An astronaut launched into space
can you imagine the look on his face
When his fuel was gone
and he thought he was done
with his universe travelling days!
We have an astronaut located at a shell near a black hole. He just launched from this shell with the hopes of getting away from it when he suddenly ran out of fuel. After some brief panic (and a couple of breathing exercises), he decides to do the math. Is he actually doomed, or will he be driving home for Christmas after all?
When we are near a black hole we have a potential. You may be familiar with potential energy, and they should not be confused. A potential is an objects ability to do work. Low potential means low ability to do work, and the other way around. We want to look at the gravitational force's ability to do work on our poor astronaut to see if he can escape the black hole. In the case of gravitational force, it only works one way, and that is inwards. Bad news if you're too close!
Let's look at the expression for potential:
\(V_{eff}(r) = \sqrt{\left(1 - \frac{2M}{r} \right) \left [1 + \frac{(L/m)^2}{r^2} \right]}\)
It may look ugly at first, but we are only going to talk about the general concepts and let the astronaut do the math behind the scenes. \(M\) is the mass of the black hole, \(m\) is the mass of the astronaut, \(r\) is the astronaut's distance to said black hole, and \(L\) is the spin. (Which we definitely will be doing behind the scenes)
For our astronaut to know whether he is safe, he needs to know where the potential is at its lowest and highest. We need the extreme points of the function, which we find by differentiating \(V_{eff}(r)\). We then find the points where \(V_{eff}'(r)=0\). (This should be familiar math) We get the points
\(r_{extremum} = \cfrac{\cfrac{L^2}{m^2} \pm \sqrt{\cfrac{L^4}{m^4} - \cfrac{12L^2M^2}{m^2}}}{2M}\)
This also looks messy, but it's nothing but a bunch of numbers that the astronaut will have to punch into his calculator. So what does he do now that he knows where the potential has its extreme points?
He needs to compare his position to the extreme points.

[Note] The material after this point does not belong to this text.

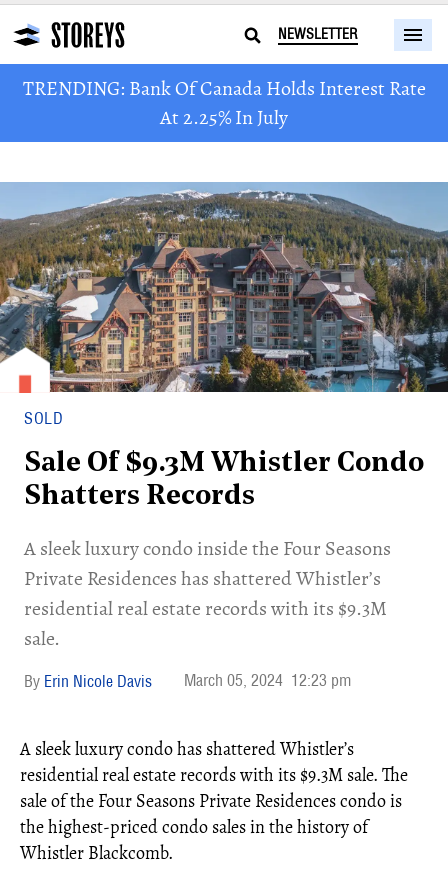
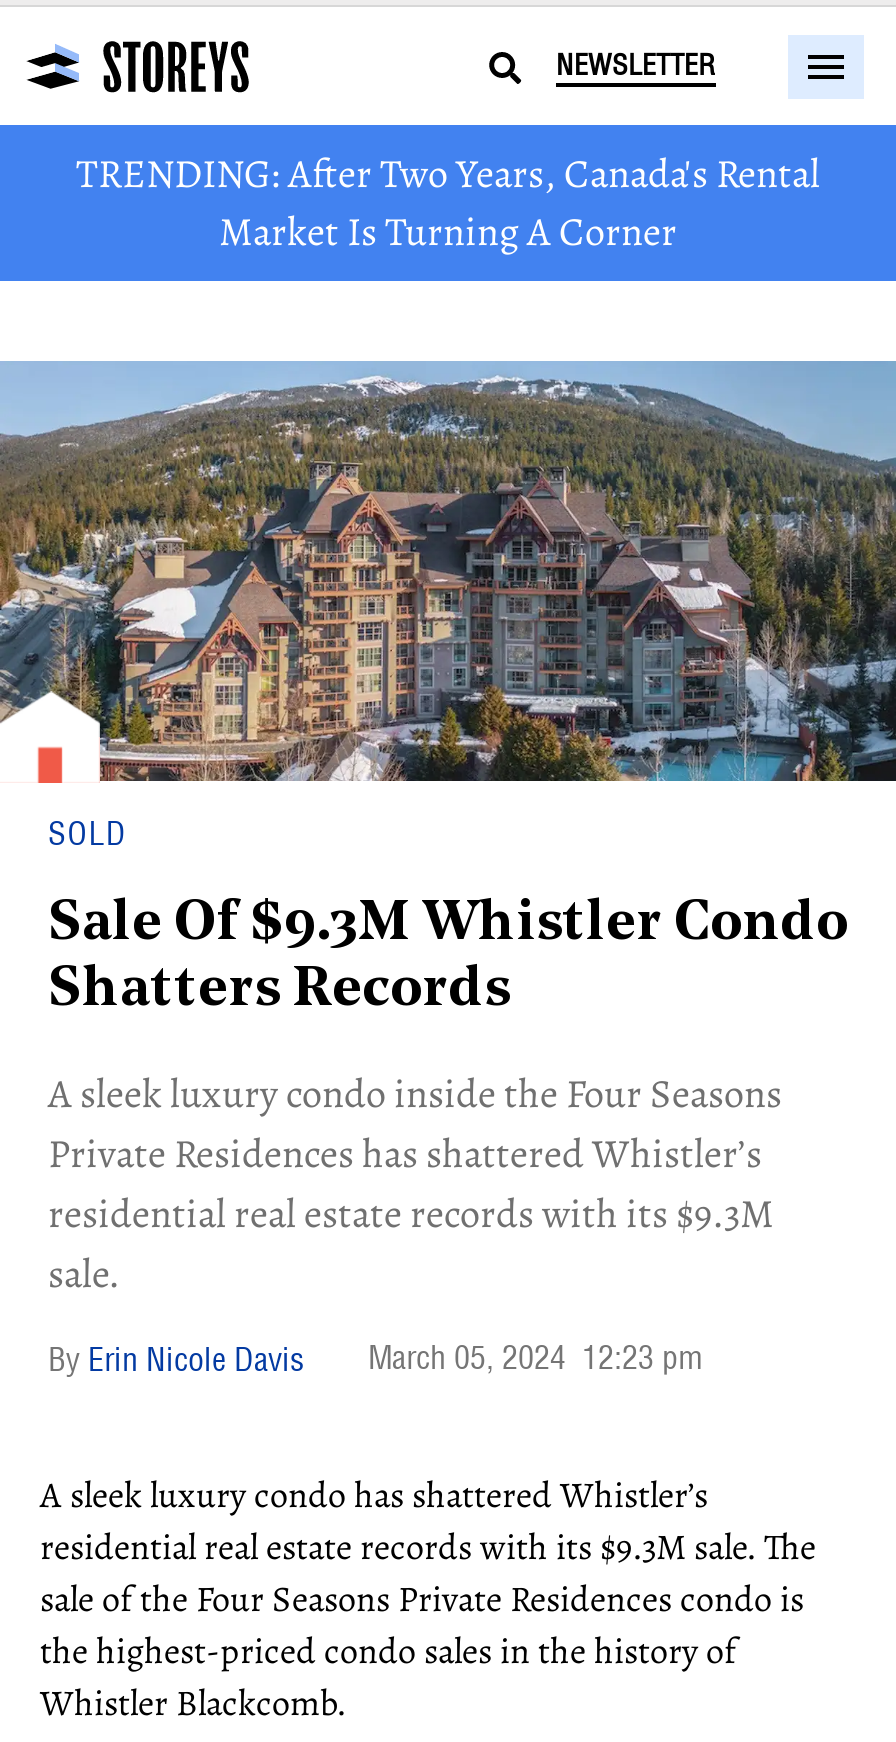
- TRENDING: Bank Of Canada Holds Interest Rate
- At 2.25% In July
+ TRENDING: After Two Years, Canada's Rental
+ Market Is Turning A Corner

If he is at the lowest point, he is safe. If he is at the critical point, he is in a very precarious position, as he can no longer use his engine. The good news is that even if he dips past the critical point, it may not be too late, as long as he gets his engine working! As long as he is just outside the event horizon (which is located at \(r=2M\)), he may yet save himself. As the astronaut is very far away from us, we didn't receive his position before the deadline of publishing this post, but we hope he is further away than \(r_{crit}\) and makes it home in time for Christmas.
So let's think of the worst case scenario while we wait! If he does fall into the black hole, he won't feel a thing at first. The event horizon isn't a magical place where time and space suddenly breaks down for an observer within it. (For his loved ones outside of the event horizon it will look like he is moving slower and slower until he completely stops) Unfortunately, as he gets nearer the singularity of the black hole, he will definitely start to feel something.
Let's say he exits his spaceship (because that makes the illustration look much cooler) and falls into the black whole feet first. The gravitational pull will be much stronger on his lower body than his upper, and he will be ripped to pieces. (Or really elongated, depending on who you're asking. Smarter people than us are still debating this.)
If he, for some reason, wore one clock on his big toe and one on his wrist, he would observe that time passes differently on his toes compared to his wrist. This is because time passes differently in an inhomogeneous gravitational field, which a black hole definitely is, as the forces (or "forces") works radially inwards.